#### Study material:
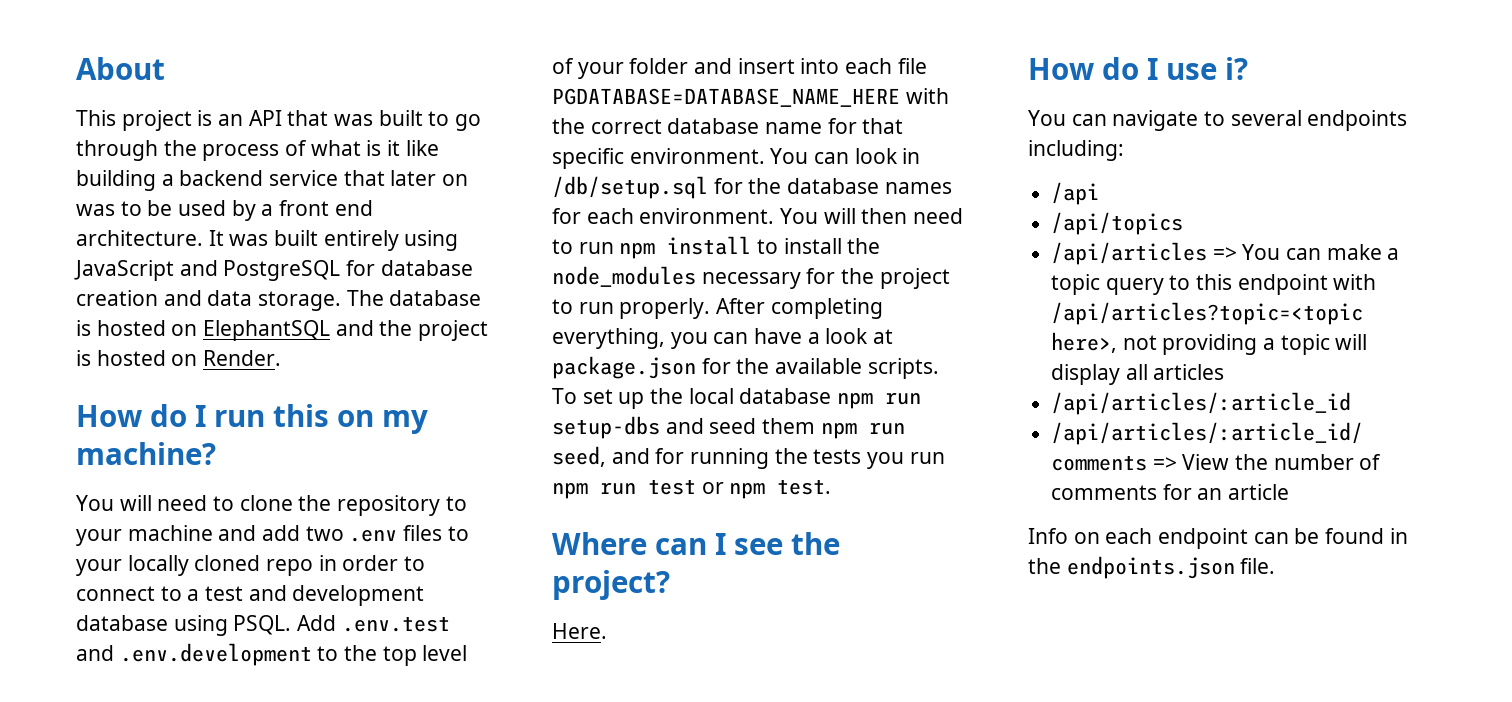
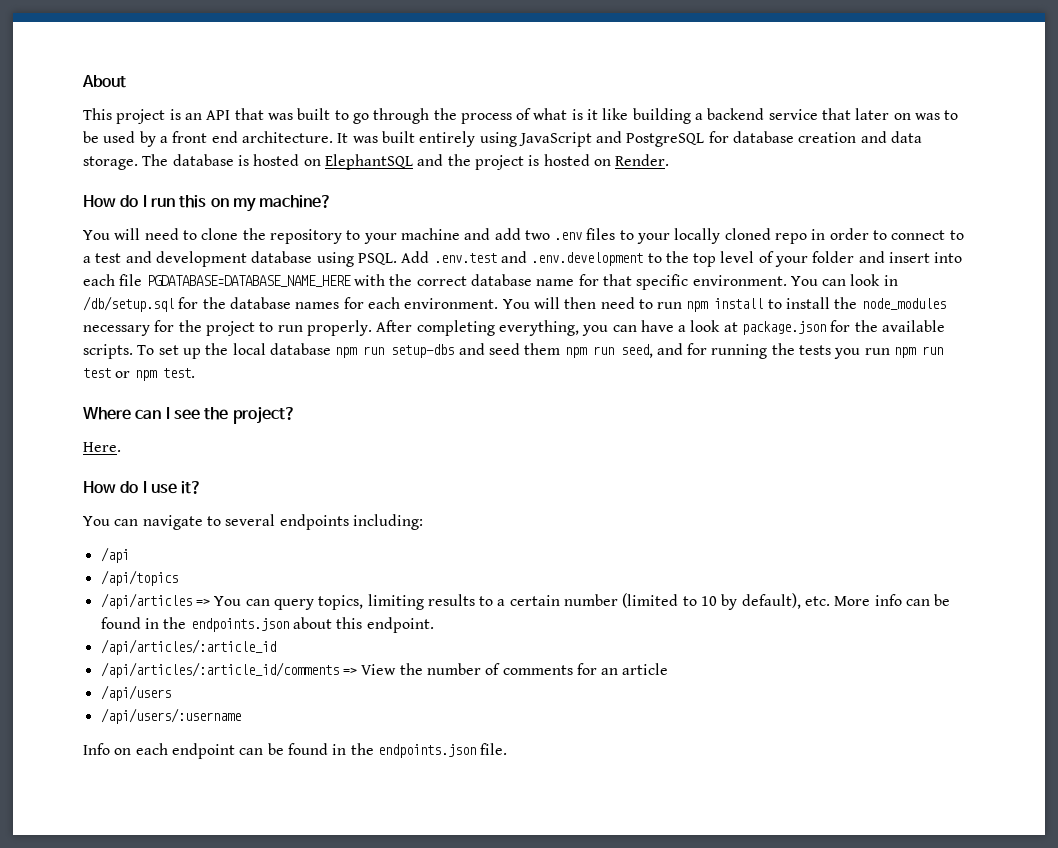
- How do I use i?
+ How do I use it?
- /api/articles => You can make a topic query to this endpoint with /api/articles?topic=<topic here>, not providing a topic will display all articles
+ /api/articles => You can query topics, limiting results to a certain number (limited to 10 by default), etc. More info can be found in the endpoints.json about this endpoint.
+ /api/users
+ /api/users/:username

#### Exercise prompt:
Your answer must be every record above, word for word, with no pictures.

#### Exercise output:
- How do I use i?
+ How do I use it?
- /api/articles => You can make a topic query to this endpoint with /api/articles?topic=<topic here>, not providing a topic will display all articles
+ /api/articles => You can query topics, limiting results to a certain number (limited to 10 by default), etc. More info can be found in the endpoints.json about this endpoint.
+ /api/users
+ /api/users/:username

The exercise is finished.